An ideal Reddit replacement

As Reddit circles the drain, many of us are wondering if the nature of Reddit itself led to its downfall. It allows only one subreddit per keyword, and those are controlled by mods who invariably negotiate with that power. Its upvote/downvote system guarantees abuse and brigading. Clearly a better system is needed. Is there a way around these problems?

I came up with a quick series of ideas on how to do this. These are not fully-fleshed, but they cannot be until the other elements of the new system are clear. Here is my basic approach however:

  • Reputation vouchers. One huge problem on Reddit is the high frequency of throwaway accounts. These encourage users to not worry too much about their behavior, since there is no point to retaining any particular account. In a reputation system, each user must be vouched for by an established user. This would enable them to be given votes of more power and allows the community to reward actual contributors instead of mere participants. This distinction is at the heart of this system: 90% of people are only participants, meaning they show up and do what is expected. 10% of the user community rises above and deserves an increased caste status to reward that beneficial, above the call of duty participation.
  • Tags not subs. Reddit faces a difficult task because if people are interested in animals, there can be only one /r/animals and it will be controlled by one group of mods, which naturally leads them to treat that as a property which they use as a bargaining chip with others. This in turn encourages defensive behavior and makes mods into little tyrants. Tags are better because they allow for content to focus on the topic, not the topic as envisioned by the mods.

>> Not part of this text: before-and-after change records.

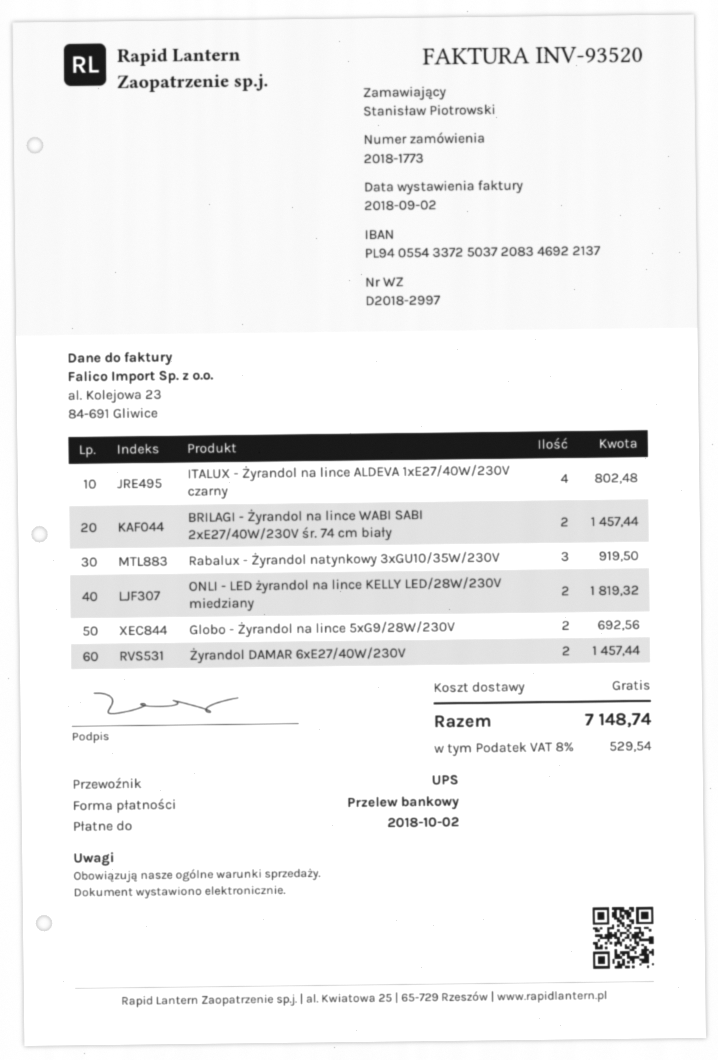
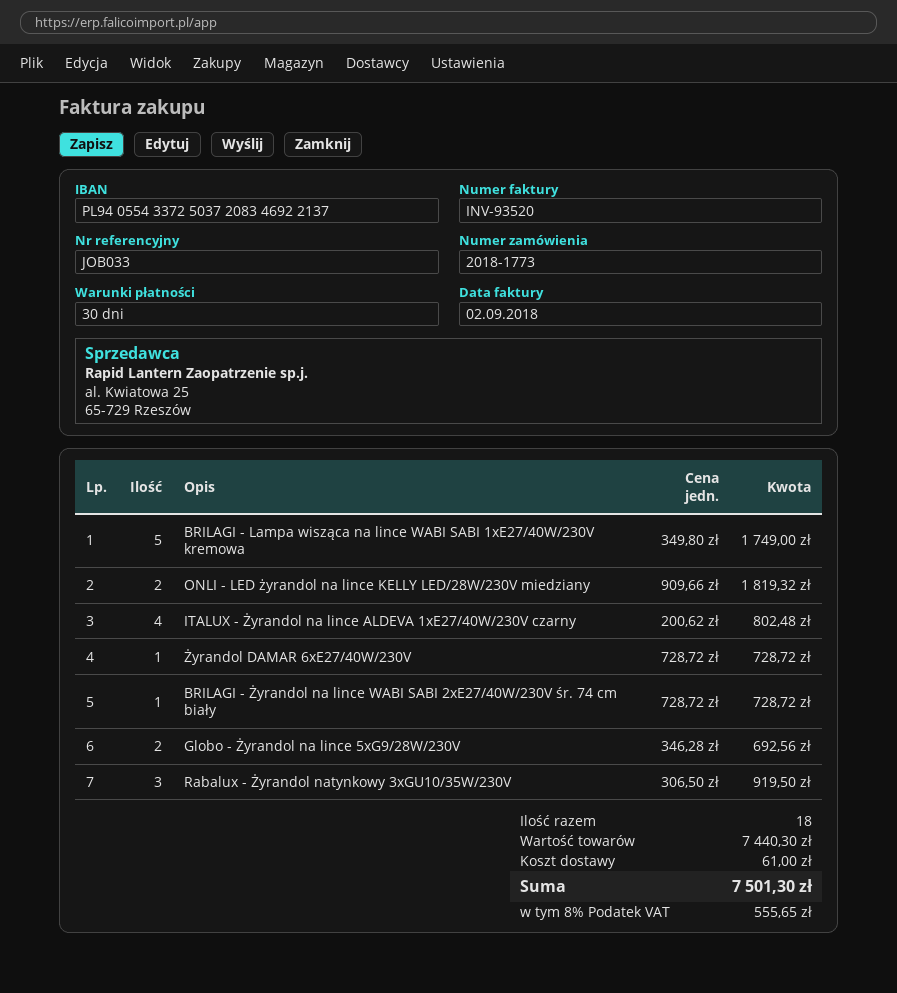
BRILAGI - Żyrandol na lince WABI SABI 2xE27/40W/230V śr. 74 cm biały: 2 for 1457.44 -> 1 for 728.72
Żyrandol DAMAR 6xE27/40W/230V: 2 for 1457.44 -> 1 for 728.72
BRILAGI - Lampa wisząca na lince WABI SABI 1xE27/40W/230V kremowa: none -> 5 for 1749.00
shipping: 0.00 -> 61.00
tax: 8% = 529.54 -> 8% = 555.65
total: 7148.74 -> 7501.30

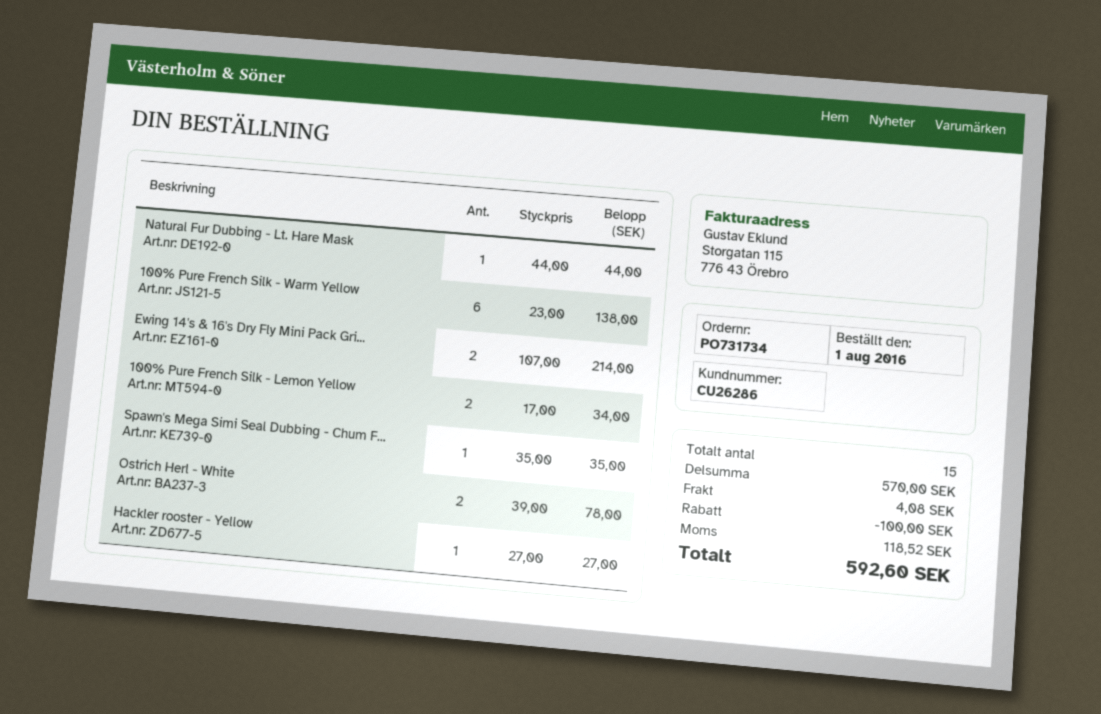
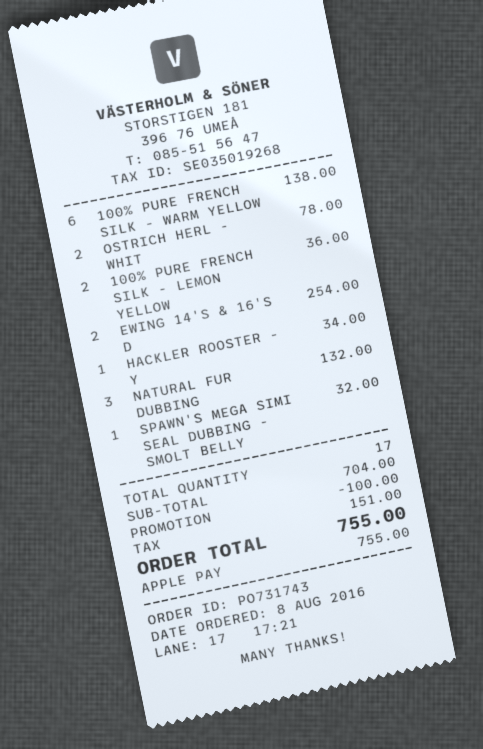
order number: PO731734 -> PO731743
order date: 2016-08-01 -> 2016-08-08
Natural Fur Dubbing - Lt. Hare Mask: 1 for 44.00 -> 3 for 132.00
Ewing 14's & 16's Dry Fly Mini Pack Gri...: 2 for 214.00 -> 2 for 254.00
100% Pure French Silk - Lemon Yellow: 2 for 34.00 -> 2 for 36.00
Spawn's Mega Simi Seal Dubbing - Chum F...: 1 for 35.00 -> none
Hackler rooster - Yellow: 1 for 27.00 -> 1 for 34.00
SPAWN'S MEGA SIMI SEAL DUBBING - SMOLT BELLY: none -> 1 for 32.00
total quantity: 15 -> 17
subtotal: 570.00 -> 704.00
shipping: 4.08 -> none
tax: 118.52 -> 151.00
total: 592.60 -> 755.00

In this stream, or the list of articles produced, content from vouched users would come first, allowing that status to take the place of mod-status without the abuse tendencies therein.
  • Personal news. To take the place of mods who curate an independent community by keeping content orderly, non-duplicative and on-content, users would be able to create news streams of articles they have "liked" (equivalent to Reddit's "save"). One of the biggest problems on Reddit, and in any tag stream, is the presence of duplicate articles including links on the same topic from multiple sources. This would enable users to go through and produce personal streams which, unlike subs with mods, would be entirely associated with the user by design and eliminate any pretense of objectivity.
  • Streams. Streams are like a Facebook timeline or Twitter flow. They consist of articles coming up in the order of number of votes balanced by newness. Streams can take any form: groups of tags, friends of the user, their personal stream described above, or a combination of the above. Users could make these public so that people get what is actually the point of the site, which is the best content available, and compete against each other for those to produce the best stream.

While the days grow short for Reddit, much as they did with Digg and Myspace, users are looking for the next incarnation of this form of social media software. Reddit was basically an extension of Del.icio.us with Digg's Fark-style upvoting, and maybe something like the above can be the next level.